# Noob's first time....



## MadJohnnyTT (Mar 2, 2009)

Hi all,

First off, I should say that I don't actually have a TT yet. That pleasure awaits me tomorrow afternoon, and I am reasonably sure that I'll get no sleep tonight due to that. For my first TT experience, I've plumped for what my pocket could afford, and have gone for the Roadster 1.8T 225 Quattro. It's a 2000 model, but it 'seems' be be in very good condition. No mods, no additions, and I can't tell yet if there has been any extra's plumbed in (not sure what was standard and what wasn't).

My best friend had the same model (and colour) a few years back and loved it - so of course he was my main supply of information. However, he told me to come here and check it out. And OMG! He was soooo right. I've not needed to post here before because most of my questions have been answered by just stalking the boards for a couple of weeks. But as my ownership day looms, I thought I'd like to see if I am able to contribute anything to this board (as apposed to being an information vampire). I guess when I've had the TT for a few weeks, I may have a question or two though.

I have no sig or avatar yet, I'll do that when I actually have the car in my sweaty palms - and of course, post the obligatory picture....although I guess that'll be like posting a bottle of milk photo on milkmansforum.com. It's a standard, silver Roadster - nothing you guys haven't seen a thousand times or more.

Anyway, I thought I'd say 'Hi' and pass my complements to the people of this forum, this is one of the most friendly and informative boards I've seen.

So - Hi! 

John

EDITED for crap spelling


----------



## Ikon66 (Sep 12, 2003)

welcome John

looking fwd to the pics and your contributions to the forum


----------



## YELLOW_TT (Feb 25, 2004)

Welcome your first mod should be joining the TTOC www.ttoc.co.uk


----------



## T3RBO (Dec 9, 2003)

MadJohnnyTT said:


> ....although I guess that'll be like posting a bottle of milk photo on milkmansforum.com. It's a standard, silver Roadster - nothing you guys haven't seen a thousand times or more


 :lol:

Welcome to the forum


----------



## Wallsendmag (Feb 12, 2004)

Welcome


----------



## MadJohnnyTT (Mar 2, 2009)

Thank you for the welcome! 

Well, I did it! Picked the car up yesterday! Woot! 

It was actually ready a day early, which was good - however I had booked some time off today to go and 'play' with it, so yesterday it was a bit of a rush to get the car, get it taxed and then get back to work. So I didn't get much time to check it out properly. That joy awaits me today! 

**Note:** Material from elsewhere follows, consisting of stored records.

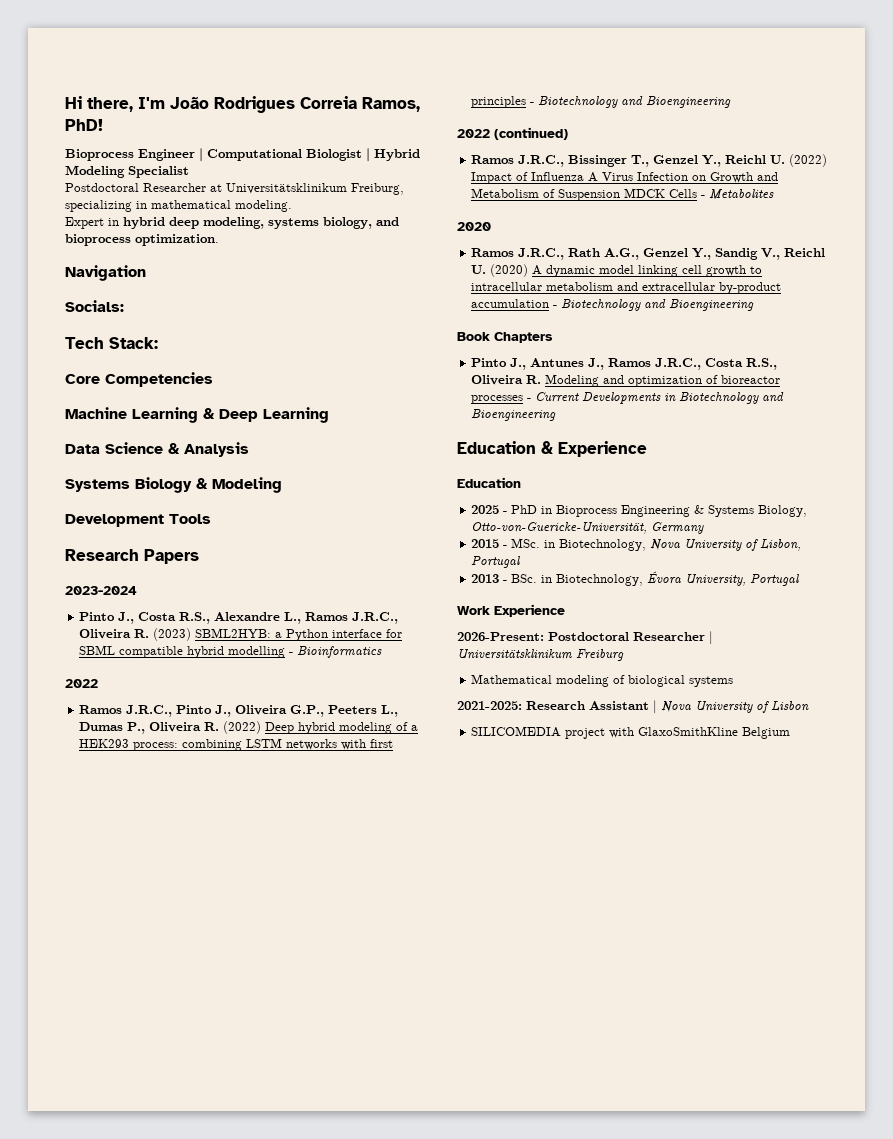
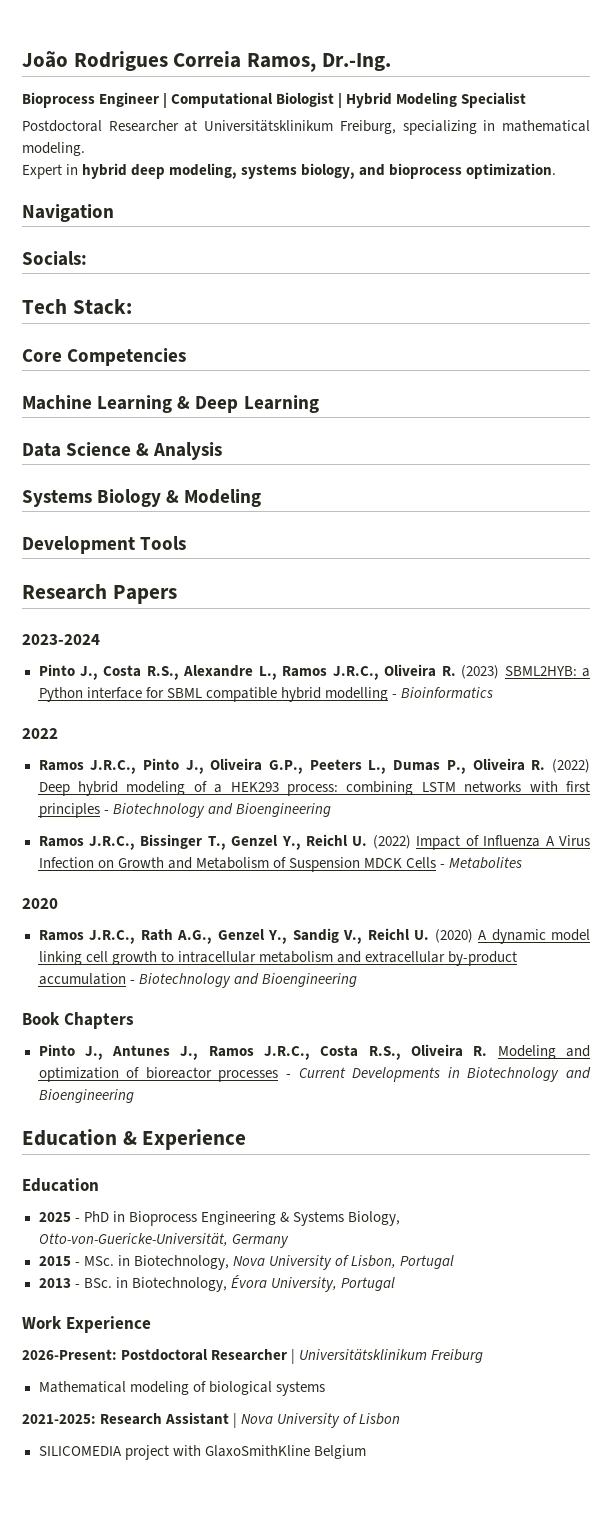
- Hi there, I'm João Rodrigues Correia Ramos, PhD!
+ João Rodrigues Correia Ramos, Dr.-Ing.
- 2022 (continued)

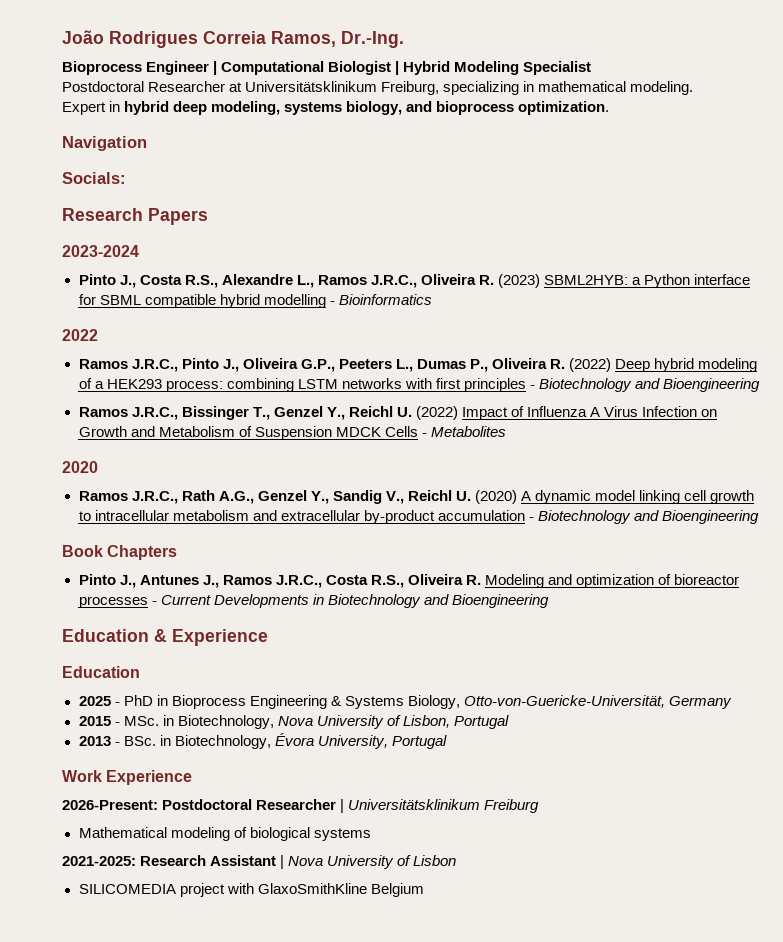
- Tech Stack:
- Core Competencies
- Machine Learning & Deep Learning
- Data Science & Analysis
- Systems Biology & Modeling
- Development Tools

Noticed a few niggly bits on it already (backlight on the Concert display not working, cd autochanger takes forever to kick in), but nothing that's killing me (especially as I'm going to replace the radio head today if I'm lucky). I do have a question about the performance at low revs, but I'll post that up in the relevant section.

I'll add the car to the 'Garage' as soon as I get a chance to take some decent photo's. 

Overall, I'm very happy. (i.e. Couldn't sleep properly last night knowing I'm going to be out and about in it today!)


----------



## jammyd (Oct 11, 2008)

Welcome to the forum


----------